### Provided information

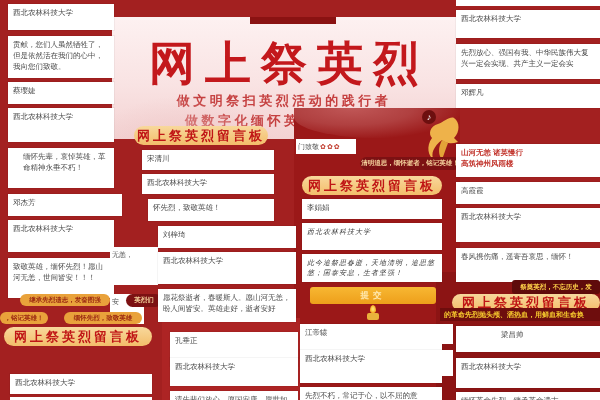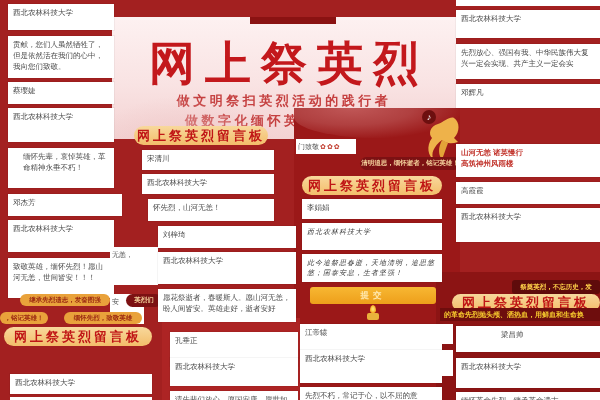--- a/index.html
+++ b/index.html
@@ -134,21 +134,21 @@
     <div class="item tag tag-orange" style="left: 20px; top: 294px; width: 90px; height: 12px;">继承先烈遗志，发奋图强</div>
     <div class="item tag tag-dark" style="left: 126px; top: 294px; width: 36px; height: 13px;">英烈们</div>
     <div class="item tag tag-orange" style="left: 0px; top: 312px; width: 48px; height: 12px;">，铭记英雄！</div>
     <div class="item tag tag-orange" style="left: 64px; top: 312px; width: 78px; height: 12px;">缅怀先烈，致敬英雄</div>
     <div class="item banner-pill" style="left: 4px; top: 327px; width: 148px; height: 19px;">网上祭英烈留言板</div>
     <div class="item card" style="left: 10px; top: 374px; width: 142px; height: 20px;">西北农林科技大学</div>
     <div class="item sliver" style="left: 10px; top: 397px; width: 142px; height: 3px;"></div>
     <div class="item banner-pill" style="left: 134px; top: 126px; width: 134px; height: 19px;">网上祭英烈留言板</div>
     <div class="item card" style="left: 142px; top: 150px; width: 132px; height: 20px;">宋清川</div>
     <div class="item card" style="left: 142px; top: 174px; width: 132px; height: 20px;">西北农林科技大学</div>
-    <div class="item card" style="left: 148px; top: 199px; width: 126px; height: 22px;">怀先烈，山河无恙！</div>
+    <div class="item card" style="left: 148px; top: 199px; width: 126px; height: 22px;">怀先烈，致敬英雄！</div>
     <div class="item card" style="left: 158px; top: 226px; width: 138px; height: 22px;">刘梓琦</div>
     <div class="item card" style="left: 158px; top: 252px; width: 138px; height: 32px;">西北农林科技大学</div>
     <div class="item card" style="left: 158px; top: 289px; width: 138px; height: 33px;">愿花祭逝者，春暖斯人。愿山河无恙，盼人间皆安。英雄走好，逝者安好</div>
     <div class="item card" style="left: 170px; top: 332px; width: 128px; height: 34px;">孔垂正</div>
     <div class="item card" style="left: 170px; top: 358px; width: 128px; height: 28px;">西北农林科技大学</div>
     <div class="item card" style="left: 170px; top: 391px; width: 128px; height: 9px;">请先辈们放心，愿国安康，愿世如愿</div>
     <div class="item frag" style="left: 296px; top: 139px; width: 60px; height: 15px;">门致敬<span class="flower">✿</span><span class="flower">✿</span><span class="flower">✿</span></div>
     <div class="item tag tag-dark" style="left: 360px; top: 157px; width: 100px; height: 13px;">清明追思，缅怀逝者，铭记英雄！</div>
     <div class="item banner-pill" style="left: 302px; top: 176px; width: 140px; height: 19px;">网上祭英烈留言板</div>
     <div class="item card" style="left: 302px; top: 199px; width: 140px; height: 20px;">李娟娟</div>
@@ -160,20 +160,21 @@
     <div class="item card" style="left: 300px; top: 350px; width: 142px; height: 33px;">西北农林科技大学</div>
     <div class="item card" style="left: 300px; top: 387px; width: 142px; height: 13px;">先烈不朽，常记于心，以不屈的意</div>
     <div class="item sliver" style="left: 456px; top: 0px; width: 144px; height: 6px;"></div>
     <div class="item card" style="left: 456px; top: 10px; width: 144px; height: 28px;">西北农林科技大学</div>
     <div class="item card" style="left: 456px; top: 44px; width: 144px; height: 35px;">先烈放心、强国有我、中华民族伟大复兴一定会实现、共产主义一定会实</div>
     <div class="item card" style="left: 456px; top: 84px; width: 144px; height: 24px;">邓辉凡</div>
     <div class="item card msg-red" style="left: 456px; top: 144px; width: 144px; height: 33px;">山河无恙  诸英慢行
   高筑神州风雨楼</div>
     <div class="item card" style="left: 456px; top: 182px; width: 144px; height: 22px;">高霞霞</div>
     <div class="item card" style="left: 456px; top: 208px; width: 144px; height: 34px;">西北农林科技大学</div>
+    <div class="item card" style="left: 456px; top: 248px; width: 144px; height: 34px;">春风携伤痛，遥寄吾哀思，缅怀！</div>
     <div class="item tag tag-dark2" style="left: 512px; top: 280px; width: 88px; height: 14px;">祭奠英烈，不忘历史，发</div>
     <div class="item banner-pill" style="left: 452px; top: 294px; width: 148px; height: 17px;">网上祭英烈留言板</div>
     <div class="item sliver" style="left: 440px; top: 324px; width: 13px; height: 20px;"></div>
     <div class="item sliver" style="left: 440px; top: 350px; width: 13px; height: 26px;"></div>
     <div class="item band" style="left: 440px; top: 308px; width: 160px; height: 13px;">的革命先烈抛头颅、洒热血，用鲜血和生命换</div>
     <div class="item card" style="left: 456px; top: 326px; width: 144px; height: 26px; padding-left: 45px;">梁昌帅</div>
     <div class="item card" style="left: 456px; top: 358px; width: 144px; height: 30px;">西北农林科技大学</div>
     <div class="item card" style="left: 456px; top: 392px; width: 144px; height: 8px;">缅怀革命先烈，继承革命遗志，</div>
   </div>
 

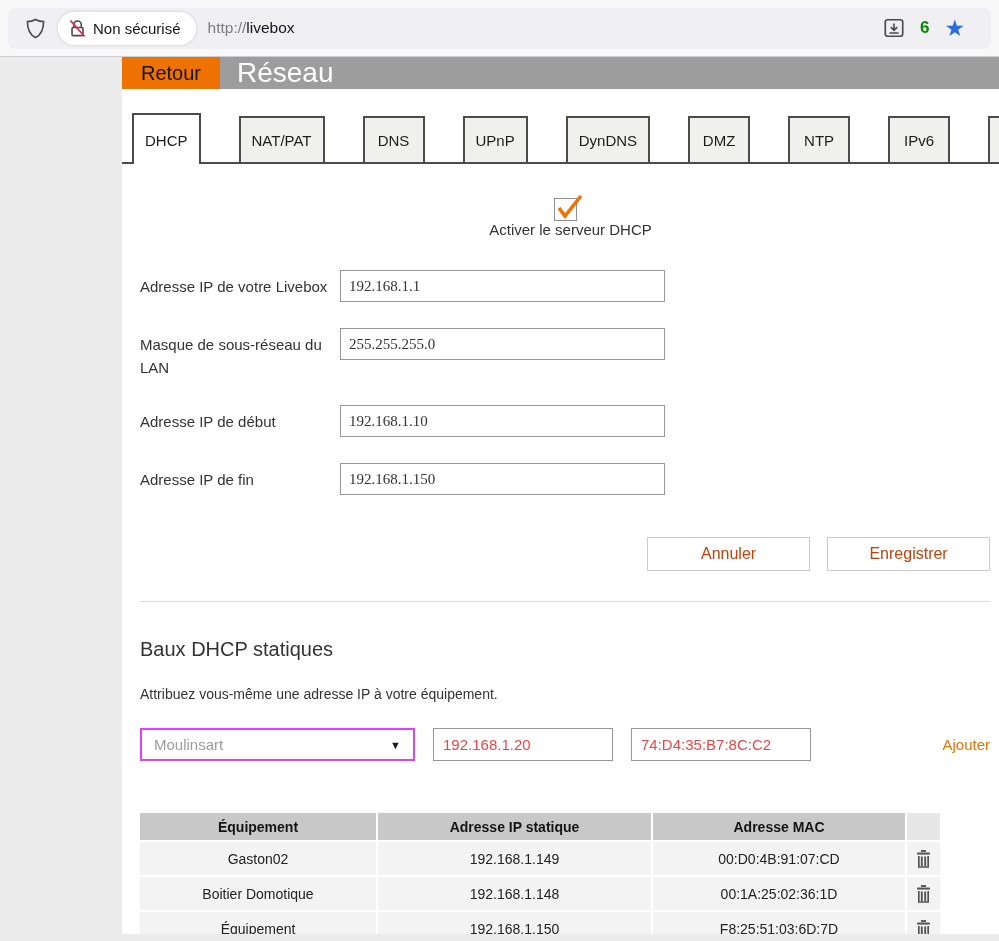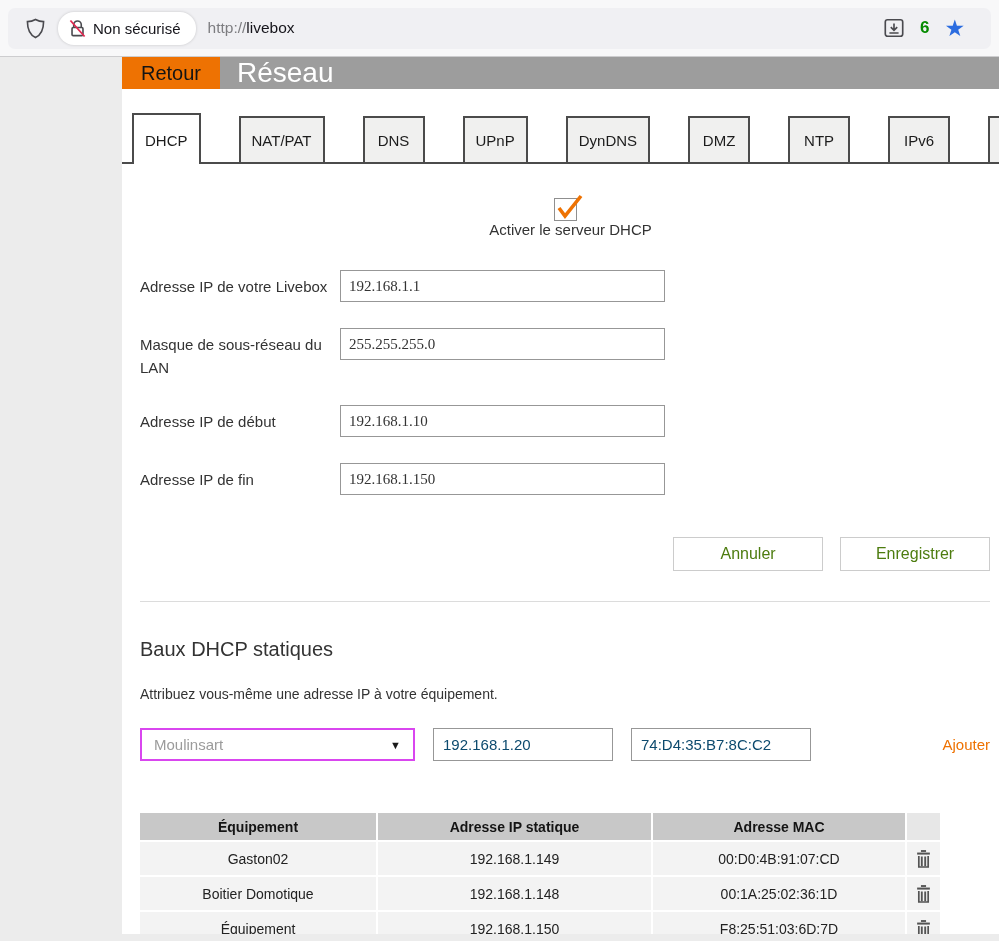--- a/index.html
+++ b/index.html
@@ -80,40 +80,40 @@
 
   .field-row { display:flex; align-items:flex-start; margin-bottom:26px; }
   .field-label { width:200px; flex:0 0 200px; font-size:15px; color:#333; line-height:23px; padding-top:5px; }
   .text-input {
     width:325px; height:32px; border:1px solid #979797; background:#fff;
     font-family:Liberation Serif, serif; font-size:15px; color:#333; padding:0 8px;
   }
 
   .actions { display:flex; justify-content:flex-end; gap:17px; margin-top:42px; }
   .btn {
-    width:150px; height:34px; background:#fff; border:1px solid #ccc;
-    color:#4d7c0f; font-size:16px; font-family:inherit; cursor:pointer;
+    width:163px; height:34px; background:#fff; border:1px solid #ccc;
+    color:#c2410c; font-size:16px; font-family:inherit; cursor:pointer;
   }
 
   .divider { border:none; border-top:1px solid #dcdcdc; margin:30px 0 0; }
 
   .section-title { font-size:20px; font-weight:400; color:#333; margin:36px 0 0; }
   .section-desc { font-size:14px; color:#333; margin:25px 0 0; }
 
   .lease-controls { display:flex; align-items:center; margin-top:26px; }
   .device-select {
     width:275px; height:33px; border:2px solid #d946ef; background:#fff;
     display:flex; align-items:center; justify-content:space-between;
     padding:0 12px; cursor:pointer;
   }
   .device-select .sel-text { color:#9b9b9b; font-size:15px; }
   .chevron-down-icon { color:#1a1a1a; font-size:11px; }
   .small-input {
     width:180px; height:33px; border:1px solid #979797; background:#fff;
-    font-family:inherit; font-size:15px; color:#0c4a6e; padding:12px 9px; margin-left:18px;
+    font-family:inherit; font-size:15px; color:#ef4444; padding:12px 9px; margin-left:18px;
   }
   .add-link { margin-left:auto; color:#ee7202; font-size:15px; text-decoration:none; cursor:pointer; }
 
   
   .lease-table {
     margin-top:52px; display:grid;
     grid-template-columns:236px 273px 252px 33px;
     gap:2px; font-size:14px;
   }
   .th {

######

> [What you will do] The reply should consist solely of the lines above from the one that has "296px; top: 139px;" through the one that has "456px; top: 0px;", reproduced exactly.

> [Exercise answer]
     <div class="item frag" style="left: 296px; top: 139px; width: 60px; height: 15px;">门致敬<span class="flower">✿</span><span class="flower">✿</span><span class="flower">✿</span></div>
     <div class="item tag tag-dark" style="left: 360px; top: 157px; width: 100px; height: 13px;">清明追思，缅怀逝者，铭记英雄！</div>
     <div class="item banner-pill" style="left: 302px; top: 176px; width: 140px; height: 19px;">网上祭英烈留言板</div>
     <div class="item card" style="left: 302px; top: 199px; width: 140px; height: 20px;">李娟娟</div>
@@ -160,20 +160,21 @@
     <div class="item card" style="left: 300px; top: 350px; width: 142px; height: 33px;">西北农林科技大学</div>
     <div class="item card" style="left: 300px; top: 387px; width: 142px; height: 13px;">先烈不朽，常记于心，以不屈的意</div>
     <div class="item sliver" style="left: 456px; top: 0px; width: 144px; height: 6px;"></div>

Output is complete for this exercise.